- _Problem details_
This exercise calls for retyping every line below exactly, with the images omitted.
** Source data follows **
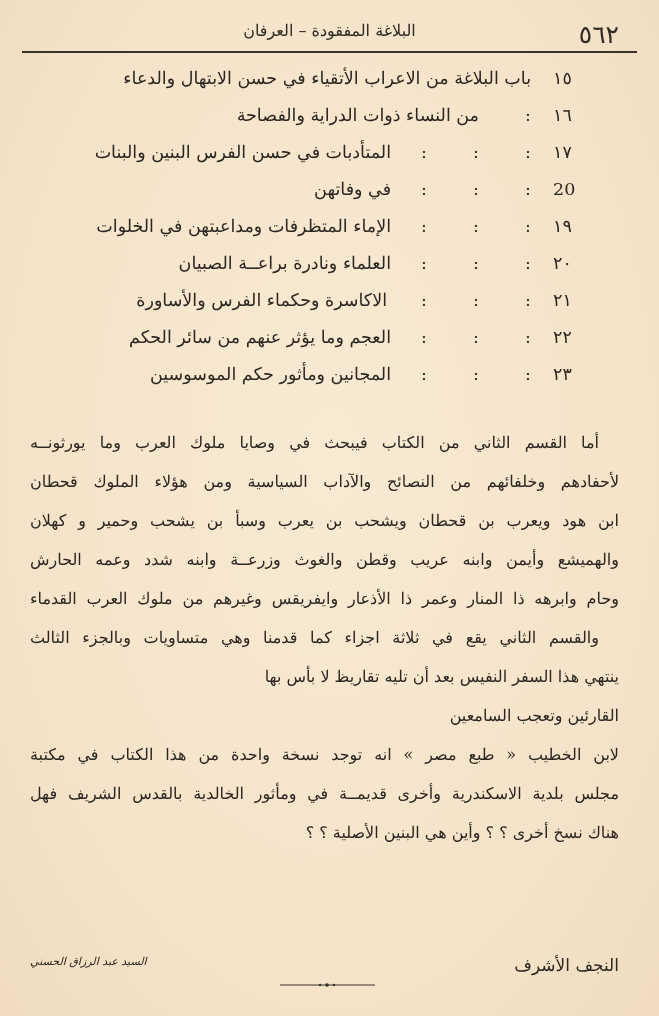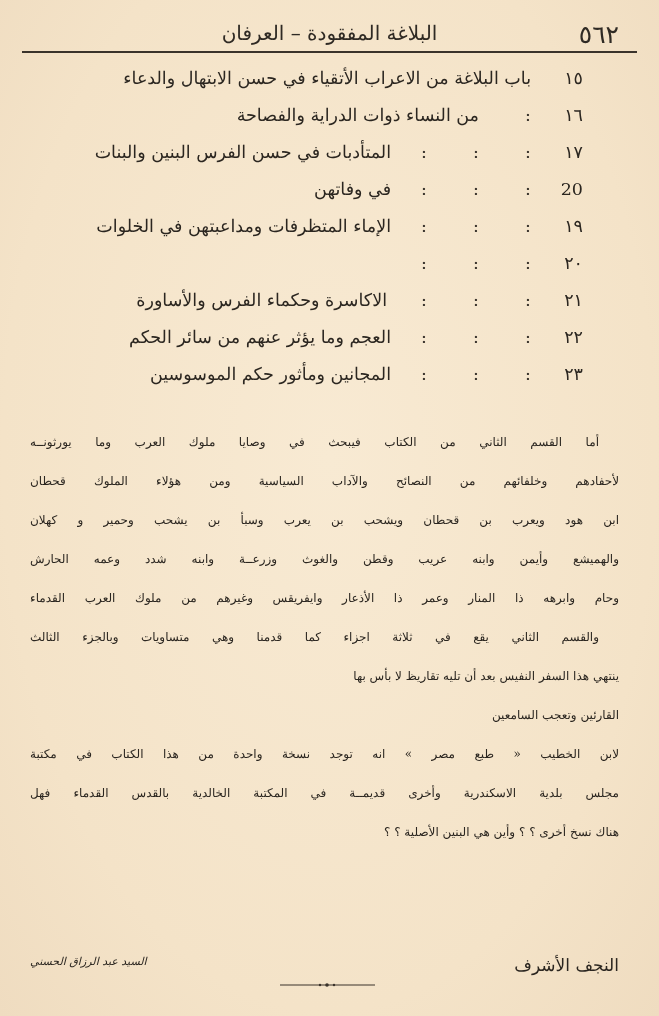--- a/index.html
+++ b/index.html
@@ -7,32 +7,32 @@
     width:659px; height:1016px; overflow:hidden;
     background:#f6e7cf;
     font-family:"DejaVu Serif", serif;
     color:#2b2620;
     position:relative;
   }
   .page { position:absolute; left:0; top:0; width:659px; height:1016px;
     background: radial-gradient(ellipse at 50% 45%, #f8ead3 0%, #f4e3c8 70%, #efdcc0 100%); }
   .header { position:absolute; top:18px; left:22px; right:22px; height:30px; direction:rtl; }
   .page-num { position:absolute; right:18px; top:2px; font-size:25px; color:#2f2a24; }
-  .running-title { position:absolute; left:0; right:0; text-align:center; top:3px; font-size:20px; color:#2f2a24; }
+  .running-title { position:absolute; left:0; right:0; text-align:center; top:3px; font-size:16px; color:#2f2a24; }
   .rule { position:absolute; top:51px; left:22px; right:160px; border-top:2px solid #3a332b; }
   .rule2 { position:absolute; top:51px; left:140px; right:22px; border-top:2px solid #3a332b; }
   .list { position:absolute; top:60px; left:80px; right:40px; direction:rtl; }
   .row { position:relative; height:37px; font-size:17.5px; line-height:37px; white-space:nowrap; }
-  .row .num { position:absolute; right:36px; width:30px; text-align:right; }
+  .row .num { position:absolute; right:36px; width:30px; text-align:left; }
   .row .c1 { position:absolute; right:88px; }
   .row .c2 { position:absolute; right:140px; }
   .row .c3 { position:absolute; right:192px; }
   .row .txt { position:absolute; }
   .body-text { position:absolute; top:423px; left:30px; right:40px; direction:rtl; }
-  .line { height:39px; line-height:39px; font-size:12px; white-space:nowrap; text-align:justify; }
+  .line { height:39px; line-height:39px; font-size:16px; white-space:nowrap; text-align:justify; }
   .line.indent { padding-right:20px; }
   .line.just { text-align-last:justify; }
   .sig-row { position:absolute; top:955px; left:30px; right:40px; height:30px; direction:rtl; font-size:17px; }
   .sig-place { position:absolute; right:0; top:0; }
   .sig-name { position:absolute; left:0; top:0; font-style:italic; font-size:11px; }
   .ornament { position:absolute; top:983px; left:280px; width:95px; height:4px; }
 </style>
 </head>
 <body>
 
@@ -73,20 +73,21 @@
         <span class="c1">:</span>
         <span class="c2">:</span>
         <span class="c3">:</span>
         <span class="txt" style="right:228px">الإماء المتظرفات ومداعبتهن في الخلوات</span>
       </div>
       <div class="row">
         <span class="num">٢٠</span>
         <span class="c1">:</span>
         <span class="c2">:</span>
         <span class="c3">:</span>
+        <span class="txt" style="right:228px">العلماء ونادرة براعــة الصبيان</span>
       </div>
       <div class="row">
         <span class="num">٢١</span>
         <span class="c1">:</span>
         <span class="c2">:</span>
         <span class="c3">:</span>
         <span class="txt" style="right:232px">الاكاسرة وحكماء الفرس والأساورة</span>
       </div>
       <div class="row">
         <span class="num">٢٢</span>
@@ -107,21 +108,21 @@
   <div class="body-text" id="body">
       <div class="line indent just">أما القسم الثاني من الكتاب فيبحث في وصايا ملوك العرب وما يورثونــه</div>
       <div class="line just">لأحفادهم وخلفائهم من النصائح والآداب السياسية ومن هؤلاء الملوك قحطان</div>
       <div class="line just">ابن هود ويعرب بن قحطان ويشحب بن يعرب وسبأ بن يشحب وحمير و كهلان</div>
       <div class="line just">والهميشع وأيمن وابنه عريب وقطن والغوث وزرعــة وابنه شدد وعمه الحارش</div>
       <div class="line just">وحام وابرهه ذا المنار وعمر ذا الأذعار وايفريقس وغيرهم من ملوك العرب القدماء</div>
       <div class="line indent just">والقسم الثاني يقع في ثلاثة اجزاء كما قدمنا وهي متساويات وبالجزء الثالث</div>
       <div class="line">ينتهي هذا السفر النفيس بعد أن تليه تقاريظ لا بأس بها</div>
       <div class="line">القارئين وتعجب السامعين</div>
       <div class="line just">لابن الخطيب « طبع مصر » انه توجد نسخة واحدة من هذا الكتاب في مكتبة</div>
-      <div class="line just">مجلس بلدية الاسكندرية وأخرى قديمــة في المكتبة الخالدية بالقدس القدماء فهل</div>
+      <div class="line just">مجلس بلدية الاسكندرية وأخرى قديمــة في ومأثور الخالدية بالقدس الشريف فهل</div>
       <div class="line">هناك نسخ أخرى ؟ ؟ وأين هي البنين الأصلية ؟ ؟</div>
     </div>
 
   <div class="sig-row">
     <span class="sig-place">النجف الأشرف</span>
     <span class="sig-name">السيد عبد الرزاق الحسني</span>
   </div>
   <svg class="ornament" viewBox="0 0 95 4">
     <line x1="0" y1="2" x2="95" y2="2" stroke="#3a332b" stroke-width="1"></line>
     <circle cx="47" cy="2" r="1.8" fill="#3a332b"></circle>

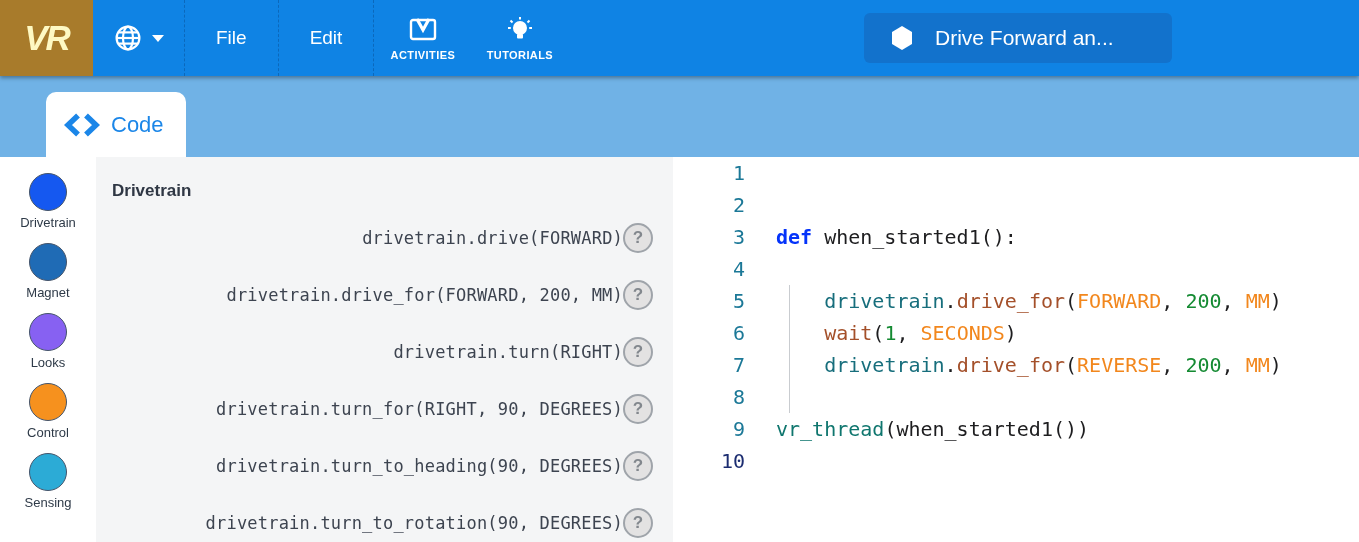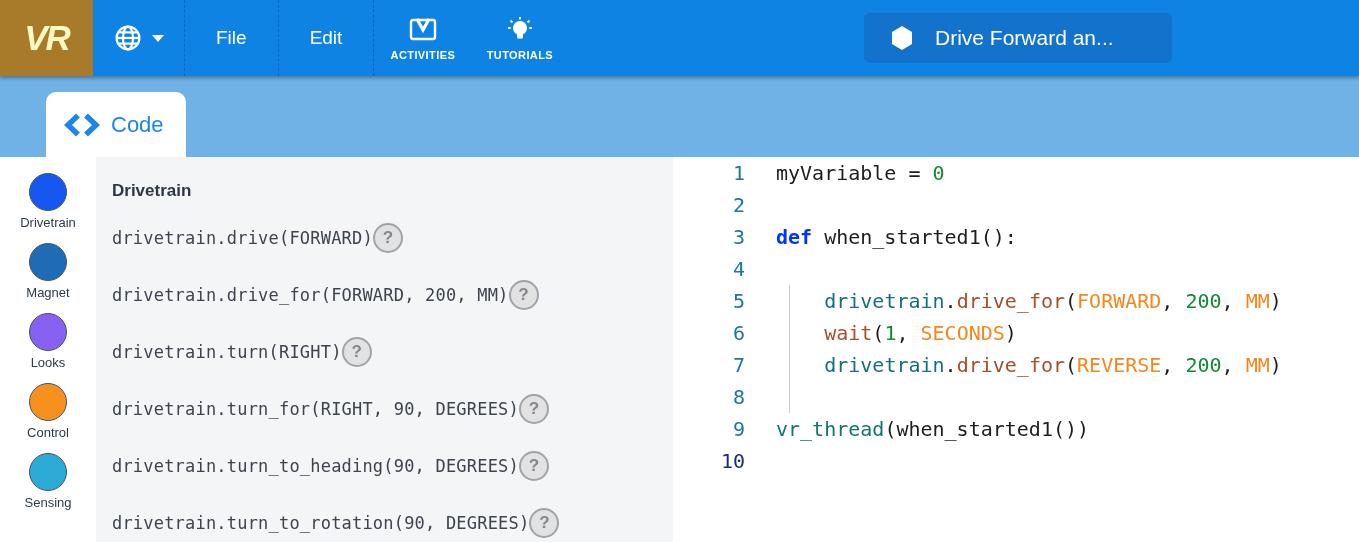--- a/index.html
+++ b/index.html
@@ -38,21 +38,21 @@
 
   .catbar { width:96px; background:#fff; padding-top:16px; display:flex; flex-direction:column;
             align-items:center; gap:13px; flex:none; }
   .cat { display:flex; flex-direction:column; align-items:center; gap:4px; cursor:pointer; }
   .cat .dot { width:38px; height:38px; border-radius:50%; border:1px solid #44546a; }
   .cat .lbl { font-size:13px; color:#2e3a48; }
 
   .cmdpanel { width:577px; flex:none; background:var(--panel-bg); padding:24px 20px 0 16px; }
   .cmdpanel h2 { font-size:17px; line-height:20px; font-weight:bold; color:var(--header-text);
                  margin-bottom:8px; }
-  .cmd-row { height:57px; display:flex; align-items:center; justify-content:flex-start; }
+  .cmd-row { height:57px; display:flex; align-items:center; justify-content:flex-end; }
   .cmd-code { font-family:"DejaVu Sans Mono", monospace; font-size:17px; letter-spacing:.2px;
               color:var(--command-text); white-space:pre; }
   .help-btn { width:30px; height:30px; border-radius:50%; flex:none;
               border:2px solid #9fa4aa; background:#e3e2e2; color:#82878d;
               font-size:17px; font-weight:bold; display:flex; align-items:center;
               justify-content:center; cursor:pointer; font-family:"Liberation Sans",sans-serif; }
 
   .editor { flex:1; background:#fff; font-family:"DejaVu Sans Mono", monospace;
             font-size:20px; cursor:text; overflow:hidden; }
   .line { display:flex; height:32px; line-height:32px; }
@@ -176,21 +176,20 @@
           <div class="cmd-row">
             <span class="cmd-code">drivetrain.turn_to_rotation(90, DEGREES)</span>
             <button class="help-btn">?</button>
           </div>
         </div>
     </aside>
 
     <main class="editor" id="editor">
         <div class="line">
           <span class="ln" style="color: rgb(27, 120, 151);">1</span>
-          <div class="codetext"><span class="tok" style="color: rgb(29, 29, 31);">myVariable = </span><span class="tok" style="color: rgb(20, 138, 50);">0</span></div>
         </div>
         <div class="line">
           <span class="ln" style="color: rgb(27, 120, 151);">2</span>
           <div class="codetext"></div>
         </div>
         <div class="line">
           <span class="ln" style="color: rgb(27, 120, 151);">3</span>
           <div class="codetext"><span class="tok" style="color: rgb(4, 51, 250); font-weight: bold;">def</span><span class="tok" style="color: rgb(29, 29, 31);"> when_started1():</span></div>
         </div>
         <div class="line">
** End of Source data **
- _Answer area_
--- a/index.html
+++ b/index.html
@@ -7,32 +7,32 @@
     width:659px; height:1016px; overflow:hidden;
     background:#f6e7cf;
     font-family:"DejaVu Serif", serif;
     color:#2b2620;
     position:relative;
   }
   .page { position:absolute; left:0; top:0; width:659px; height:1016px;
     background: radial-gradient(ellipse at 50% 45%, #f8ead3 0%, #f4e3c8 70%, #efdcc0 100%); }
   .header { position:absolute; top:18px; left:22px; right:22px; height:30px; direction:rtl; }
   .page-num { position:absolute; right:18px; top:2px; font-size:25px; color:#2f2a24; }
-  .running-title { position:absolute; left:0; right:0; text-align:center; top:3px; font-size:20px; color:#2f2a24; }
+  .running-title { position:absolute; left:0; right:0; text-align:center; top:3px; font-size:16px; color:#2f2a24; }
   .rule { position:absolute; top:51px; left:22px; right:160px; border-top:2px solid #3a332b; }
   .rule2 { position:absolute; top:51px; left:140px; right:22px; border-top:2px solid #3a332b; }
   .list { position:absolute; top:60px; left:80px; right:40px; direction:rtl; }
   .row { position:relative; height:37px; font-size:17.5px; line-height:37px; white-space:nowrap; }
-  .row .num { position:absolute; right:36px; width:30px; text-align:right; }
+  .row .num { position:absolute; right:36px; width:30px; text-align:left; }
   .row .c1 { position:absolute; right:88px; }
   .row .c2 { position:absolute; right:140px; }
   .row .c3 { position:absolute; right:192px; }
   .row .txt { position:absolute; }
   .body-text { position:absolute; top:423px; left:30px; right:40px; direction:rtl; }
-  .line { height:39px; line-height:39px; font-size:12px; white-space:nowrap; text-align:justify; }
+  .line { height:39px; line-height:39px; font-size:16px; white-space:nowrap; text-align:justify; }
   .line.indent { padding-right:20px; }
   .line.just { text-align-last:justify; }
   .sig-row { position:absolute; top:955px; left:30px; right:40px; height:30px; direction:rtl; font-size:17px; }
   .sig-place { position:absolute; right:0; top:0; }
   .sig-name { position:absolute; left:0; top:0; font-style:italic; font-size:11px; }
   .ornament { position:absolute; top:983px; left:280px; width:95px; height:4px; }
 </style>
 </head>
 <body>
 
@@ -73,20 +73,21 @@
         <span class="c1">:</span>
         <span class="c2">:</span>
         <span class="c3">:</span>
         <span class="txt" style="right:228px">الإماء المتظرفات ومداعبتهن في الخلوات</span>
       </div>
       <div class="row">
         <span class="num">٢٠</span>
         <span class="c1">:</span>
         <span class="c2">:</span>
         <span class="c3">:</span>
+        <span class="txt" style="right:228px">العلماء ونادرة براعــة الصبيان</span>
       </div>
       <div class="row">
         <span class="num">٢١</span>
         <span class="c1">:</span>
         <span class="c2">:</span>
         <span class="c3">:</span>
         <span class="txt" style="right:232px">الاكاسرة وحكماء الفرس والأساورة</span>
       </div>
       <div class="row">
         <span class="num">٢٢</span>
@@ -107,21 +108,21 @@
   <div class="body-text" id="body">
       <div class="line indent just">أما القسم الثاني من الكتاب فيبحث في وصايا ملوك العرب وما يورثونــه</div>
       <div class="line just">لأحفادهم وخلفائهم من النصائح والآداب السياسية ومن هؤلاء الملوك قحطان</div>
       <div class="line just">ابن هود ويعرب بن قحطان ويشحب بن يعرب وسبأ بن يشحب وحمير و كهلان</div>
       <div class="line just">والهميشع وأيمن وابنه عريب وقطن والغوث وزرعــة وابنه شدد وعمه الحارش</div>
       <div class="line just">وحام وابرهه ذا المنار وعمر ذا الأذعار وايفريقس وغيرهم من ملوك العرب القدماء</div>
       <div class="line indent just">والقسم الثاني يقع في ثلاثة اجزاء كما قدمنا وهي متساويات وبالجزء الثالث</div>
       <div class="line">ينتهي هذا السفر النفيس بعد أن تليه تقاريظ لا بأس بها</div>
       <div class="line">القارئين وتعجب السامعين</div>
       <div class="line just">لابن الخطيب « طبع مصر » انه توجد نسخة واحدة من هذا الكتاب في مكتبة</div>
-      <div class="line just">مجلس بلدية الاسكندرية وأخرى قديمــة في المكتبة الخالدية بالقدس القدماء فهل</div>
+      <div class="line just">مجلس بلدية الاسكندرية وأخرى قديمــة في ومأثور الخالدية بالقدس الشريف فهل</div>
       <div class="line">هناك نسخ أخرى ؟ ؟ وأين هي البنين الأصلية ؟ ؟</div>
     </div>
 
   <div class="sig-row">
     <span class="sig-place">النجف الأشرف</span>
     <span class="sig-name">السيد عبد الرزاق الحسني</span>
   </div>
   <svg class="ornament" viewBox="0 0 95 4">
     <line x1="0" y1="2" x2="95" y2="2" stroke="#3a332b" stroke-width="1"></line>
     <circle cx="47" cy="2" r="1.8" fill="#3a332b"></circle>

--- a/index.html
+++ b/index.html
@@ -38,21 +38,21 @@
 
   .catbar { width:96px; background:#fff; padding-top:16px; display:flex; flex-direction:column;
             align-items:center; gap:13px; flex:none; }
   .cat { display:flex; flex-direction:column; align-items:center; gap:4px; cursor:pointer; }
   .cat .dot { width:38px; height:38px; border-radius:50%; border:1px solid #44546a; }
   .cat .lbl { font-size:13px; color:#2e3a48; }
 
   .cmdpanel { width:577px; flex:none; background:var(--panel-bg); padding:24px 20px 0 16px; }
   .cmdpanel h2 { font-size:17px; line-height:20px; font-weight:bold; color:var(--header-text);
                  margin-bottom:8px; }
-  .cmd-row { height:57px; display:flex; align-items:center; justify-content:flex-start; }
+  .cmd-row { height:57px; display:flex; align-items:center; justify-content:flex-end; }
   .cmd-code { font-family:"DejaVu Sans Mono", monospace; font-size:17px; letter-spacing:.2px;
               color:var(--command-text); white-space:pre; }
   .help-btn { width:30px; height:30px; border-radius:50%; flex:none;
               border:2px solid #9fa4aa; background:#e3e2e2; color:#82878d;
               font-size:17px; font-weight:bold; display:flex; align-items:center;
               justify-content:center; cursor:pointer; font-family:"Liberation Sans",sans-serif; }
 
   .editor { flex:1; background:#fff; font-family:"DejaVu Sans Mono", monospace;
             font-size:20px; cursor:text; overflow:hidden; }
   .line { display:flex; height:32px; line-height:32px; }
@@ -176,21 +176,20 @@
           <div class="cmd-row">
             <span class="cmd-code">drivetrain.turn_to_rotation(90, DEGREES)</span>
             <button class="help-btn">?</button>
           </div>
         </div>
     </aside>
 
     <main class="editor" id="editor">
         <div class="line">
           <span class="ln" style="color: rgb(27, 120, 151);">1</span>
-          <div class="codetext"><span class="tok" style="color: rgb(29, 29, 31);">myVariable = </span><span class="tok" style="color: rgb(20, 138, 50);">0</span></div>
         </div>
         <div class="line">
           <span class="ln" style="color: rgb(27, 120, 151);">2</span>
           <div class="codetext"></div>
         </div>
         <div class="line">
           <span class="ln" style="color: rgb(27, 120, 151);">3</span>
           <div class="codetext"><span class="tok" style="color: rgb(4, 51, 250); font-weight: bold;">def</span><span class="tok" style="color: rgb(29, 29, 31);"> when_started1():</span></div>
         </div>
         <div class="line">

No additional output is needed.